Just look at that view. It was incredible how far we were able to see. That is a dry river running through the middle.

It is days like this one that make me remember how lucky I am to be where I am. I have days where we might say "Bouarfa won today!" meaning I end the day feeling defeated. This is mostly due to the male youth in this country. (I've rehearsed a new response to "why don't you marry a Moroccan boy?" "Because 99% make lewd comments to me from the second I step out my door!") But there are days, like this one, where I can say that I won. Where I finish the day just over the moon to be exactly where I am. These are days where I've had particularly moving hours at the Dar Chebab, where I've really connected to the kids there. This also happens on days where I get entrenched in the culture: cultural festivities like weddings or baby-naming-parties**, or even seeing how people live out their daily lives. This nomad day is a good example.

I am to the point where I can't imagine never having come here. I can't imagine not knowing what I didn't know a year and a half ago. Today I went and ate lunch at a friend's house and after we women ate couscous on the floor of their house and then gazed at turkish soap operas, I thought to myself "How odd this would have been to me just two years ago... and now it seems totally normal." All in all, I'll take the bad with the good any day, to be able to experience everything that I have here- and will continue to experience over my next 8 months in Morocco.

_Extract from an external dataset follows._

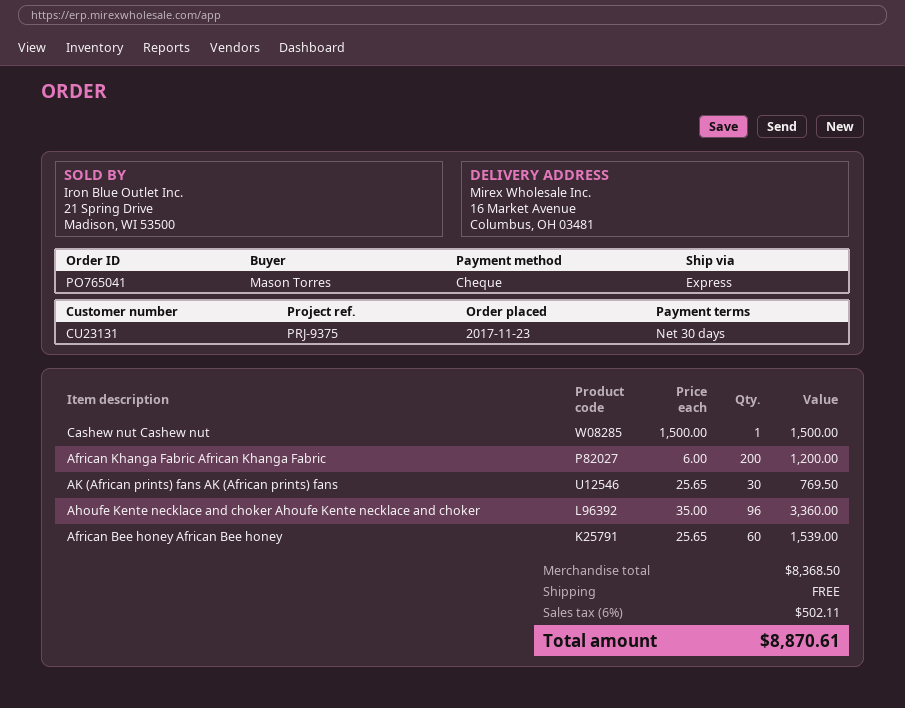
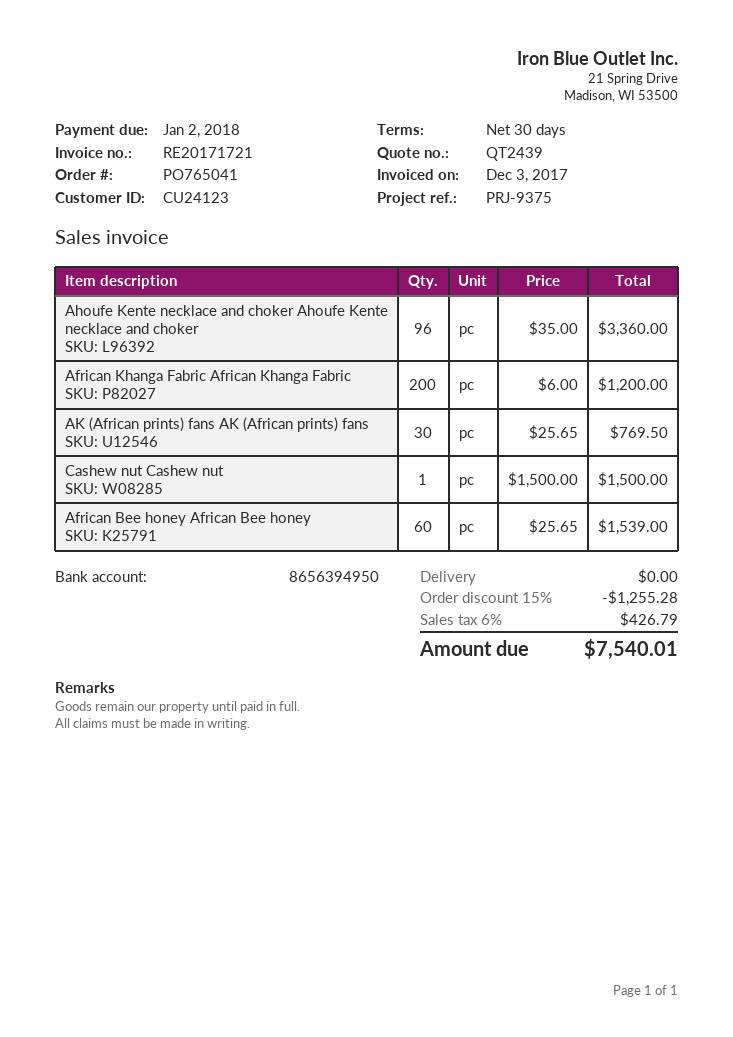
customer number: CU23131 -> CU24123
discount: none -> 15% = 1255.28
tax: 6% = 502.11 -> 6% = 426.79
total: 8870.61 -> 7540.01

**A baby-naming-party as I call it is called a "sabou3" (the 3 being a really really nasally A). In our American culture, the parents generally pick a name for the baby before its born and then have a "baby shower" to help prepare. In a culture where until very recently many, many babies died shortly after birth, or many mothers miscarried, a baby was not planned for until after it was already born. This is still followed today. I before-birth baby shower would be the ultimate jinxing of the pregnancy. So a baby has no name for its first week. The baby also has no clothes or anything else for the first week either- until the baby-naming-party where the baby gets its names and gifts. The infant mortality rate is still VERY high in Rural Morocco and most children are still born at home. I met one mother who has given birth to 8 live children and only 2 have lived past the 1-year mark. She's currently pregnant. Prenatal health is still virtually non-existent here and pregnant women will even fast during Ramadan up until the time of the baby's birth. This wikipedia page has infant mortality at "only" about 30 for every 1000 live births. But keep in mind that this figure also includes the modern cities.
(Note: the Beni Guil, for some reason, do a "tleta yam" or baby naming party on the third day, not the seventh. Not sure why. Maybe their survival rates are traditionally higher?)